Findings such as these are disheartening to many people who might already be insecure about their appearance. However, for anyone who thinks the physically perfect are perfectly secure should think again.

Everyone desires to be admired for what is on the outside — and on the inside.

Beauty — More Than Skin Deep 

Anyone who has invested time and money into cultivating an appealing exterior often worry that a partner´s attraction is indeed exactly that: skin deep. This concern is magnified when a relationship is superficial, as is often the case with casual daters.

Sure enough, Meltzer and McNulty found that for women, body valuation by a male partner who is not committed is negatively associated with relational satisfaction. This should not be surprising to anyone who has been involved with a partner who appears to be focused on the physical. Because when it comes to relational satisfaction, there is so much more.

Below the surface, everyone has an abundance of qualities to affirm, because we are all so different.

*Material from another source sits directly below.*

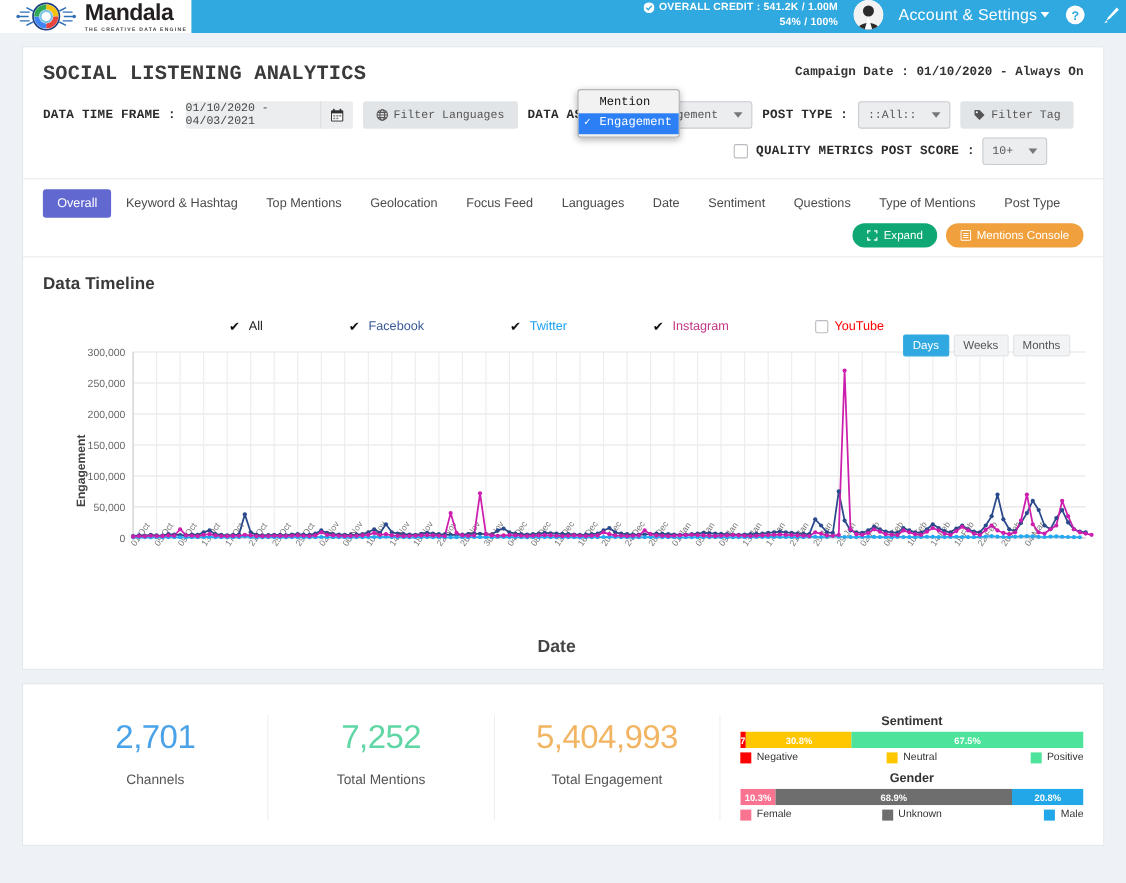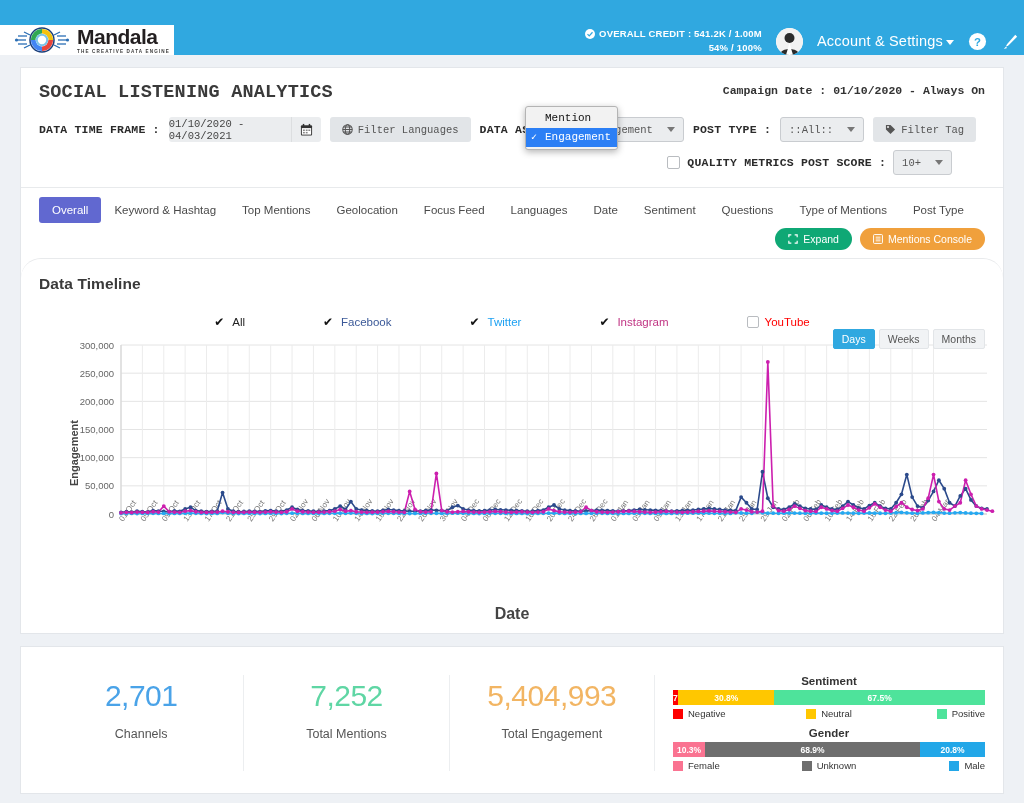"Mandala" .topbar { align-items: flex-end -> flex-start; height: 55px -> 30px }
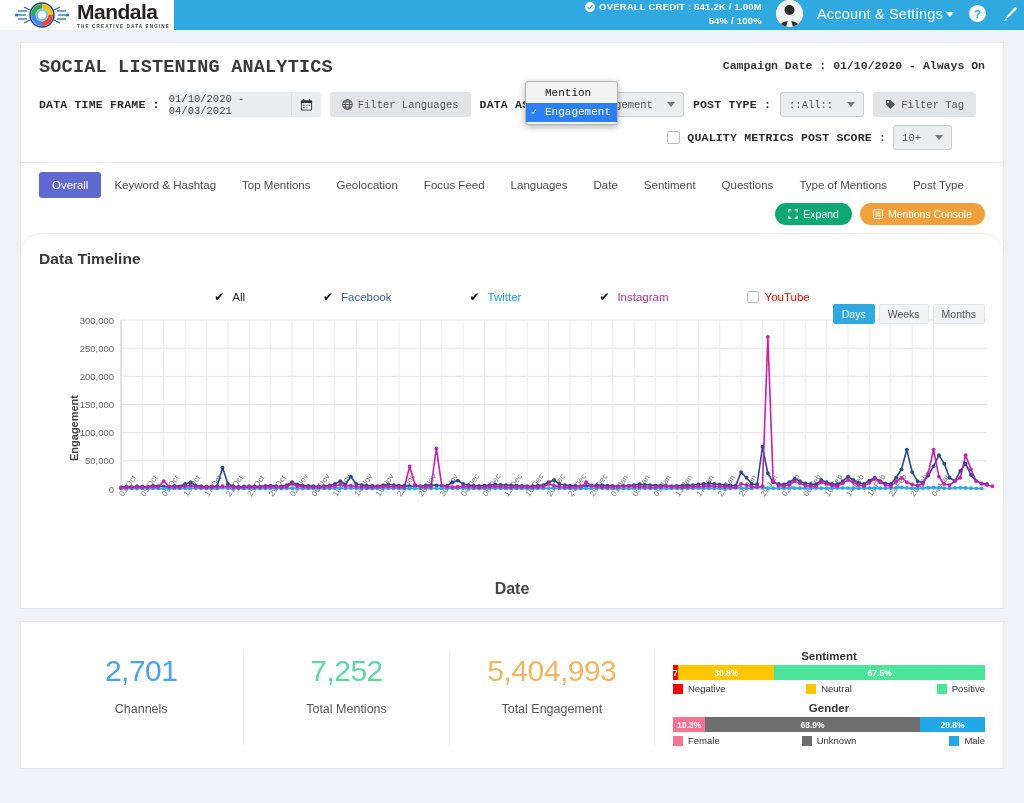"Data Timeline" .chart-card { border-radius: 20px -> none; padding: 16px 18px 10px 18px -> 16px 30px 10px 18px }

In a world where most people feel like trees blending into the same forest, a partner who affirms our distinctiveness makes us feel like a snowflake.

Special and unique.

And here is the best part — such affirmation does not have to have anything to do with physical attractiveness.

If you have ever had your significant other compliment you on your talent in a certain area, exclaim what a great point you made, or praise your brilliant analysis on a subject with which they are unfamiliar, you know what I mean. Those comments and observations stay with you, because they are edifying, uplifting, and downright flattering. And notice again — they have nothing to do with your appearance.

Partners Come As a Package

Partners present a constellation of positive qualities, nicely tied together with a bow of commitment. Cherish each other for both the outward and inward attractive qualities you each bring to the table. Your reward will be the gift that keeps on giving — a happy, healthy relationship that will stand the test of time.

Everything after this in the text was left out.